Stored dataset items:
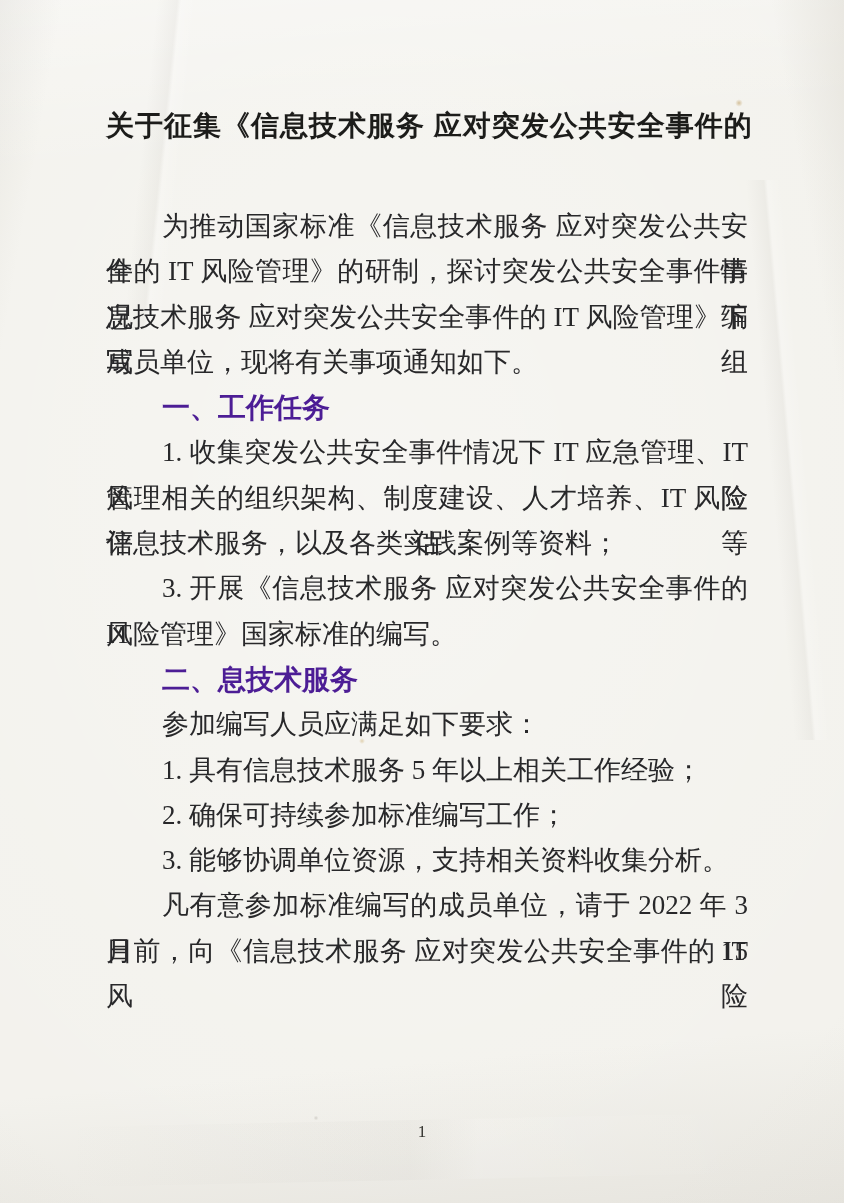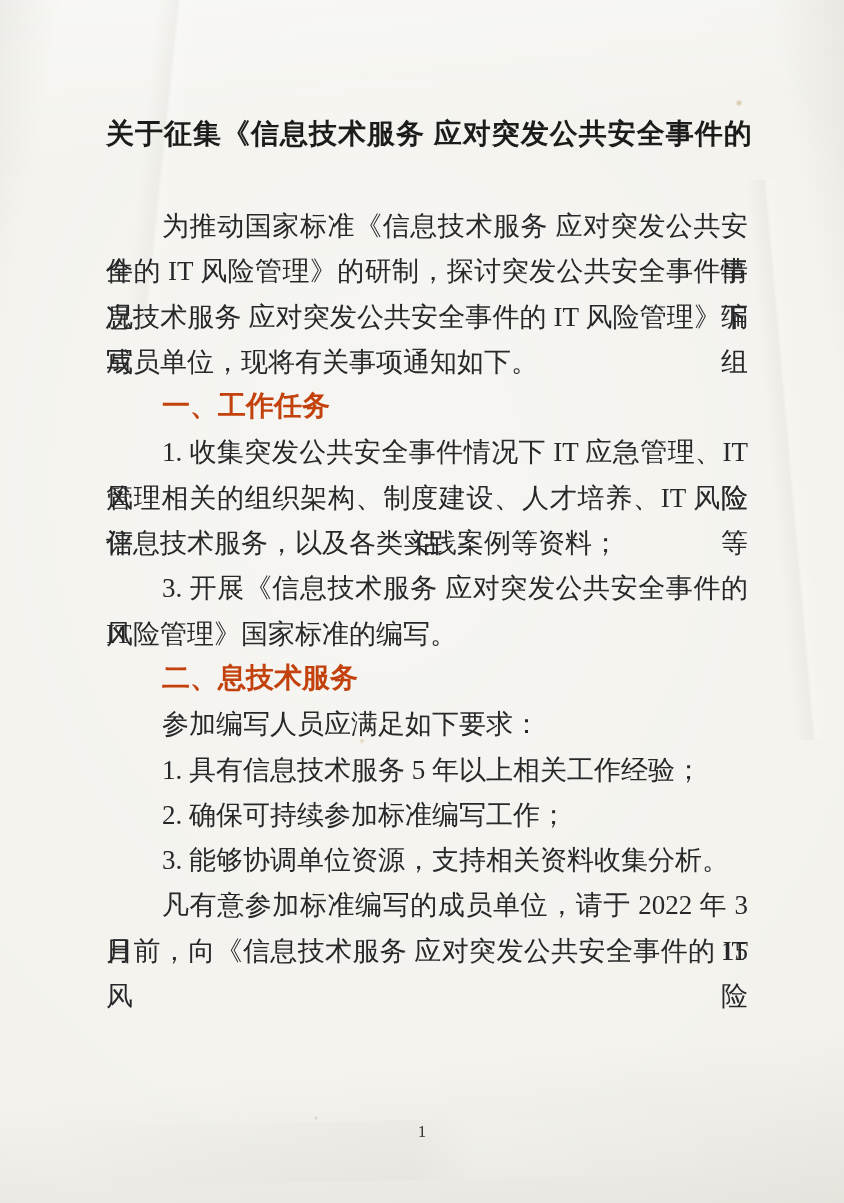--- a/index.html
+++ b/index.html
@@ -25,21 +25,21 @@
       radial-gradient(130% 120% at 45% 40%, rgba(255,255,255,0.28) 0%, rgba(255,255,255,0) 55%, rgba(150,145,132,0.10) 100%);
   }
   .crease {
     position: absolute; pointer-events: none;
     background: linear-gradient(90deg, rgba(140,135,125,0) 0%, rgba(140,135,125,0.07) 50%, rgba(255,255,255,0.20) 60%, rgba(140,135,125,0) 100%);
   }
   .crease-left { left: 140px; top: 0; width: 40px; height: 330px; transform: skewX(-6deg); }
   .crease-right { left: 770px; top: 180px; width: 36px; height: 560px; transform: skewX(5deg); }
   .crease-bottom { left: 60px; top: 1120px; width: 700px; height: 60px; transform: rotate(-1.2deg); opacity: .6; }
 
-  .title-block { position: absolute; top: 104px; left: 106px; right: 96px; }
+  .title-block { position: absolute; top: 96px; left: 106px; right: 96px; }
   .title-line {
     text-align: center;
     font-family: "Liberation Sans", sans-serif;
     font-weight: bold;
     font-size: 28px;
     line-height: 60px;
     color: #1c1c1a;
     letter-spacing: 1px;
     white-space: nowrap;
   }
@@ -49,24 +49,24 @@
     font-size: 27px;
     height: 45.3px;
     line-height: 45.3px;
     color: #28282a;
     text-align: justify;
     text-justify: inter-character;
   }
   .line.full { text-align-last: justify; }
   .line.indent { text-indent: 56px; }
   .line.heading {
-    font-family: Liberation Mono, monospace;
+    font-family: Liberation Serif, serif;
     font-weight: bold;
     font-size: 28px;
-    color: #c2410c;
+    color: #4c1d95;
     text-align: left;
     text-align-last: auto;
   }
 
   .page-number {
     position: absolute;
     top: 1122px; left: 0; width: 100%;
     text-align: center;
     font-size: 17px;
     color: #33332f;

Problem to solve » The full set of entries should be transcribed exactly, pictures left aside.

Task output »
--- a/index.html
+++ b/index.html
@@ -25,21 +25,21 @@
       radial-gradient(130% 120% at 45% 40%, rgba(255,255,255,0.28) 0%, rgba(255,255,255,0) 55%, rgba(150,145,132,0.10) 100%);
   }
   .crease {
     position: absolute; pointer-events: none;
     background: linear-gradient(90deg, rgba(140,135,125,0) 0%, rgba(140,135,125,0.07) 50%, rgba(255,255,255,0.20) 60%, rgba(140,135,125,0) 100%);
   }
   .crease-left { left: 140px; top: 0; width: 40px; height: 330px; transform: skewX(-6deg); }
   .crease-right { left: 770px; top: 180px; width: 36px; height: 560px; transform: skewX(5deg); }
   .crease-bottom { left: 60px; top: 1120px; width: 700px; height: 60px; transform: rotate(-1.2deg); opacity: .6; }
 
-  .title-block { position: absolute; top: 104px; left: 106px; right: 96px; }
+  .title-block { position: absolute; top: 96px; left: 106px; right: 96px; }
   .title-line {
     text-align: center;
     font-family: "Liberation Sans", sans-serif;
     font-weight: bold;
     font-size: 28px;
     line-height: 60px;
     color: #1c1c1a;
     letter-spacing: 1px;
     white-space: nowrap;
   }
@@ -49,24 +49,24 @@
     font-size: 27px;
     height: 45.3px;
     line-height: 45.3px;
     color: #28282a;
     text-align: justify;
     text-justify: inter-character;
   }
   .line.full { text-align-last: justify; }
   .line.indent { text-indent: 56px; }
   .line.heading {
-    font-family: Liberation Mono, monospace;
+    font-family: Liberation Serif, serif;
     font-weight: bold;
     font-size: 28px;
-    color: #c2410c;
+    color: #4c1d95;
     text-align: left;
     text-align-last: auto;
   }
 
   .page-number {
     position: absolute;
     top: 1122px; left: 0; width: 100%;
     text-align: center;
     font-size: 17px;
     color: #33332f;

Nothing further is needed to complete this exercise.